What parents need to know
Parents Need to Know
Parents need to know that teens probably won't be interested in this Woody Allen drama, which has some mature themes -- namely, murder and how killing cannibalizes the soul. Lies build upon lies, and although the actual crime isn't shown explicitly, the lead-up to it is fairly detailed, including lots of discussion about how it will happen. Guns are brandished, too, and one character seems completely lacking in conscience. But in the end, a moral center is found, and the "punishment" meted out seems quite grim.
What's the story?
Life seems fairly idyllic for two English brothers in CASSANDRA'S DREAM. Ambitious Ian (Ewan McGregor) might have a chance at making some real money with a hotel venture, and soft-hearted Terry (Colin Farrell) has hit a winning streak at the track. But matters soon take a nightmarish turn. Ian falls for vampy, worldly actress Angela (Hayley Atwell) and, partly to impress her, wants out of his father's humble restaurant so he can finally join the big leagues and become a hotelier. And Terry racks up monstrous gambling debts he can't pay with his mechanic's salary. Money and salvation arrive in the form of the legendary Uncle Howard (Tom Wilkinson), a self-made millionaire who bent some laws trying to make money off a deal and now needs his nephews to perform an unsavory deed: murder. Out of loyalty and desperation, they accept his proposal, but neither is prepared for how the other will react in the aftermath.
Is it any good?
In Cassandra's Dream, director Woody Allen -- who lost his way in recent years with duds like Scoop and Melinda and Melinda -- makes a successful return to subjects that have repeatedly fascinated him: crime and punishment. He headed in that direction with Match Point, which itself was a retread of Crimes and Misdemeanors (arguably one of Allen's masterpieces). But while Match Point strained to be sophisticated and analytical, Cassandra's Dream is a lean, mean, taut machine. It's as if Allen has finally found his groove again.

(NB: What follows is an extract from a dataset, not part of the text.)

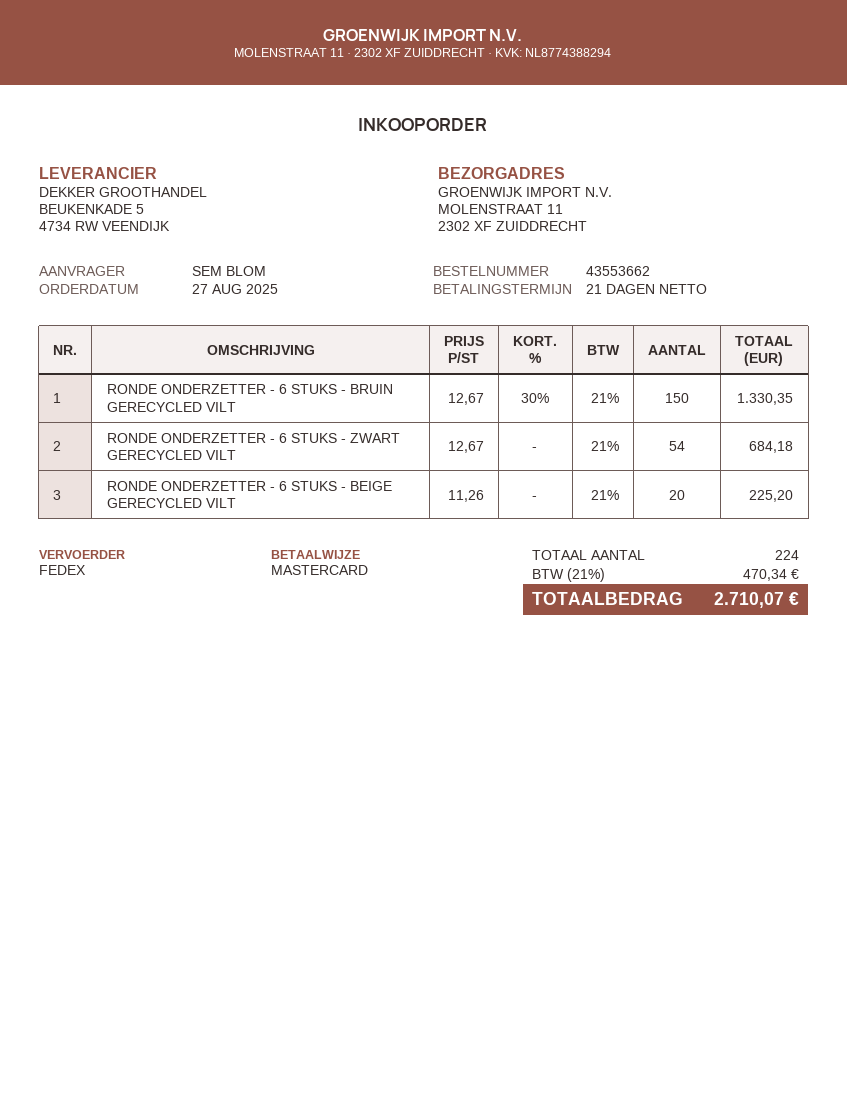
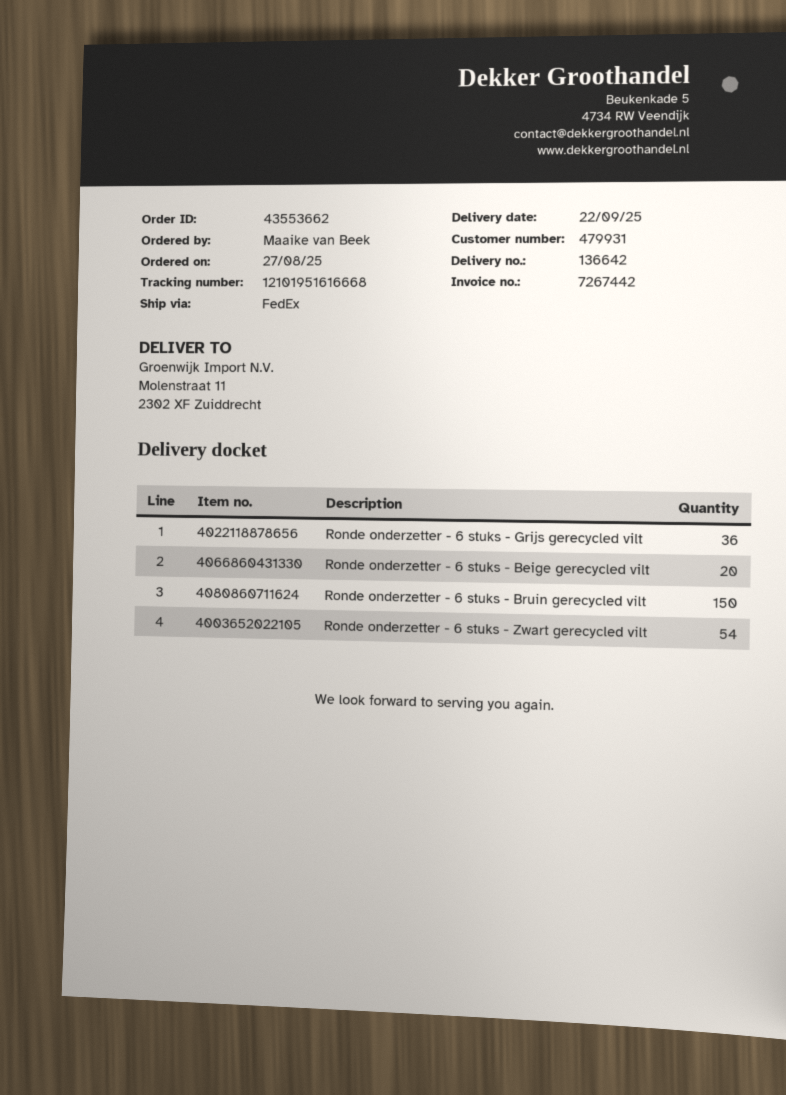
ordered by: SEM BLOM -> Maaike van Beek
Ronde onderzetter - 6 stuks - Grijs gerecycled vilt: none -> 36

Which isn't to say that the movie doesn't have flaws. For starters, characters often explain rather than banter. (Where, oh where, has Allen's complete ease with dialogue gone?) They're also drawn so much to type that it's comic -- in the beginning, Angela is such a man eater that she might as well have been feasting on human flesh. But there's no doubt that Allen teases out wonderfully layered performances from his actors, specifically Farrell (painfully tragic) and Wilkinson (icy and manipulative). And the movie doesn't suffer from dull spots -- suspenseful moments are played for maximum tension, while uncomfortable ones enhance the drama.
Families can talk about...
Families can talk about the film's take on what happens to a murderer in the wake of his crime. Do the reactions seem realistic or "Hollywood-ized"? Why is the movie industry fascinated with this subject? Are there lessons to be learned from that fascination in general -- or this movie specifically? What does this movie have in common with other Woody Allen films? How is it different?